Crítica | 50º TIFF | Sirât

Sirât (Espanha, França, Marrocos – 2025)

Título Original: Sirât
Direção: Óliver Laxe
Roteiro: Óliver Laxe e Santiago Fillol
Elenco principal: Sergi López, Bruno Núñez Arjona, Stefania Gadda, Jade Oukid, Tonin Janvier, Joshua Liam Henderson
Duração: 1h55min (115 minutos)

A experiência de decidir assistir a um filme em meio a mais de 200 títulos de um festival é complexa. É preciso avaliar por quais festivais ele já passou, recepção, sinopse, gênero, pôster, e criar uma noção de se esse é um título que te interessa ou não. Parte da graça sempre está em encontrar joias perdidas no meio da programação, e também em se deixar ser surpreendido pelo que está sendo exibido. Este último foi exatamente o caso de Sirât, pois a aclamação em Cannes somada ao pôster interessante me levaram a crer que seria alguma espécie de road movie no deserto. E seria difícil estar mais errada e certa ao mesmo tempo do que com essa definição.

Sem ler a sinopse, imaginei que se tratava de algo como uma perseguição política em meio ao Oriente Médio, ou no máximo algo que se assemelhasse a Perdida no Deserto (2023), também assistido no TIFF há alguns anos. Bastava ler a sinopse para descobrir que na verdade se trata de Luis (Sergi López) e seu filho Esteban (Bruno Núñez Arjona) que estão numa rave no meio do deserto do Marrocos tentando encontrar a filha/irmã desaparecida. O título, que se refere à ponte que liga a Terra ao Paraíso para o Islamismo e é explicado já nos créditos iniciais, na realidade se refere ao caminho que eles precisarão passar em sua busca.

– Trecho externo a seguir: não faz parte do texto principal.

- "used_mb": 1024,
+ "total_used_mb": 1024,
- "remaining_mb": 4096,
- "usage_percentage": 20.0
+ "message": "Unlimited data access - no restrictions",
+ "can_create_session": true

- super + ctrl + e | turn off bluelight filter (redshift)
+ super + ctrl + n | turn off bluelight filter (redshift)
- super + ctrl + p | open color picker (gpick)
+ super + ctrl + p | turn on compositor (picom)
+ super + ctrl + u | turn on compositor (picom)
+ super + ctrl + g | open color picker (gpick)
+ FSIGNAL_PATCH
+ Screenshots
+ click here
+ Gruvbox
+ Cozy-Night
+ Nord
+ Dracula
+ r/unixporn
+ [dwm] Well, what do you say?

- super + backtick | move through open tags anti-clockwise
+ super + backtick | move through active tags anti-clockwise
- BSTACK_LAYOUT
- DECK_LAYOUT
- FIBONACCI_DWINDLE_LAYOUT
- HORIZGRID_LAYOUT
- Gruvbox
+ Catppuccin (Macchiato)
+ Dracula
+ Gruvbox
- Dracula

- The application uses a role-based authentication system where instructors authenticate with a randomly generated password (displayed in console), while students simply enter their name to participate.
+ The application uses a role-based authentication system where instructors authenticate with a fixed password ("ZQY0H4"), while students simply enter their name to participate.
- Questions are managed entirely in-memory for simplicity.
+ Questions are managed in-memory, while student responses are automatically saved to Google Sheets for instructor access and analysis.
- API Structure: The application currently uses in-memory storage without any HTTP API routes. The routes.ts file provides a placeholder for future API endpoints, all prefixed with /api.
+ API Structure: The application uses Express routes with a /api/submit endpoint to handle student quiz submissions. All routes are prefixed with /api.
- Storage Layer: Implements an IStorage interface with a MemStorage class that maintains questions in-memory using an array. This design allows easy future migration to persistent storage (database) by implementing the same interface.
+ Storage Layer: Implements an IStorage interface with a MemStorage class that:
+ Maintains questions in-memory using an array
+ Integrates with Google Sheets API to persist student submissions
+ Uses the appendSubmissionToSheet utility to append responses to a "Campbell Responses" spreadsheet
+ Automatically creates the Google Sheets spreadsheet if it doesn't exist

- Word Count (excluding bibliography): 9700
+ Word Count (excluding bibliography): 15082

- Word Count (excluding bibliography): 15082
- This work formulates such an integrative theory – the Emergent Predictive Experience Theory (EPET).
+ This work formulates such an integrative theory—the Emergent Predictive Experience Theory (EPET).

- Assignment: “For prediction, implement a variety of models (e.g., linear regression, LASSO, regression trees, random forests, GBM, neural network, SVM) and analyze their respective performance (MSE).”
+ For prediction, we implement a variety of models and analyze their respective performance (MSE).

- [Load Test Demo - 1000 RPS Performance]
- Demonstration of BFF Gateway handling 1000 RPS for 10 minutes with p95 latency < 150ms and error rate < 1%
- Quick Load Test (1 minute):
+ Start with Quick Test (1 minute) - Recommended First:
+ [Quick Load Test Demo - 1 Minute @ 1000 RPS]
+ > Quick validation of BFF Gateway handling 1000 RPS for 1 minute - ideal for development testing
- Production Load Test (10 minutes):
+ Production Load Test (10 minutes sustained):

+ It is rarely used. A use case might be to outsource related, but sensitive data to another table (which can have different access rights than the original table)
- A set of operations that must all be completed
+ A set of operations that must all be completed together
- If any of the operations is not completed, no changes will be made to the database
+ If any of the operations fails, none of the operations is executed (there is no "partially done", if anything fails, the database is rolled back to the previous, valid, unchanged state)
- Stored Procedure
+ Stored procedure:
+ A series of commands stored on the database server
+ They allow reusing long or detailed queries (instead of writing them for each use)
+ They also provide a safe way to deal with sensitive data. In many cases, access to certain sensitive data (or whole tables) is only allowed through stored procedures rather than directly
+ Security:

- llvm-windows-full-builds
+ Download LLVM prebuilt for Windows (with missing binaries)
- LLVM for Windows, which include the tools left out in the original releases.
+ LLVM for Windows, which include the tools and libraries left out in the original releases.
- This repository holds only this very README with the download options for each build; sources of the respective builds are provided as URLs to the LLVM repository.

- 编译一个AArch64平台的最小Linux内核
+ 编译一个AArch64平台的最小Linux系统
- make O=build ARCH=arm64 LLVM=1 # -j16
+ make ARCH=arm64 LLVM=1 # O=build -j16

Começamos então a obra em um susto, com um eletrônico gritando das caixas de som e um grupo de pessoas desconhecidas aproveitando e se divertindo em um ambiente completamente inóspito. E se há um início que recorda um pouco Clímax (2018) ao apresentar esses corpos em movimento, mal sabemos naquele momento que os filmes se assemelham em mais de um sentido. Logo Luis percebe que ninguém ali conhece sua filha, mas recebe a informação de que haverá outra rave, ainda mais afastada para dentro do deserto. Quando então aparecem militares marroquinos para acabar com a festa por conta de uma emergência nacional, passamos a acompanhar pai e filho nessa empreitada em meio ao inóspito deserto com um grupo de pessoas que vivem a música eletrônica como um estilo de vida.

Nesse momento, já estamos fisgados. Queremos entender esse grupo de pessoas, e como essa pequena comunidade se formou. Queremos entender como eles conseguem permanecer alheios às notícias no rádio de que algo muito ruim está acontecendo no mundo. E ainda mais do que isso, queremos saber se essa família vai encontrar a garota – e qual vai ser a sua pequena família formada dentro dessa alienação europeia no norte da África.

Enquanto vamos formulando essas questões e conhecendo um pouco mais desses personagens, também entendemos o quanto esse espaço no qual se encontram é desolador. Da falta de assistência no caso de um acidente até o fato de precisarem se virar com as provisões que já tinham, a fotografia do filme consegue deixar bem claro o pequeno tamanho do homem em relação à imensidão do deserto. E, se em qualquer momento deixamos a nossa guarda cair, somos lembrados a todos os momentos que esse é um lugar de extrema tensão e sobrevivência.

E mais do que torturar o espectador – algo que ele realmente faz, com bastante violência – ele também nos lembra do quanto a existência humana é relativamente frágil considerando não apenas a natureza, mas também o que nós fomos capazes de inventar militarmente. Quando o drama vai sagazmente se transformando em uma tragédia, é impossível não retornar à reflexão sobre a rapidez da vida e a nossa capacidade infinita de aniquilação. Se inicialmente estamos pensando em um discurso sobre o pertencimento dentro dessa comunidade de desajustados, é impossível terminar o filme sem sentir um gosto final amargo e desolador.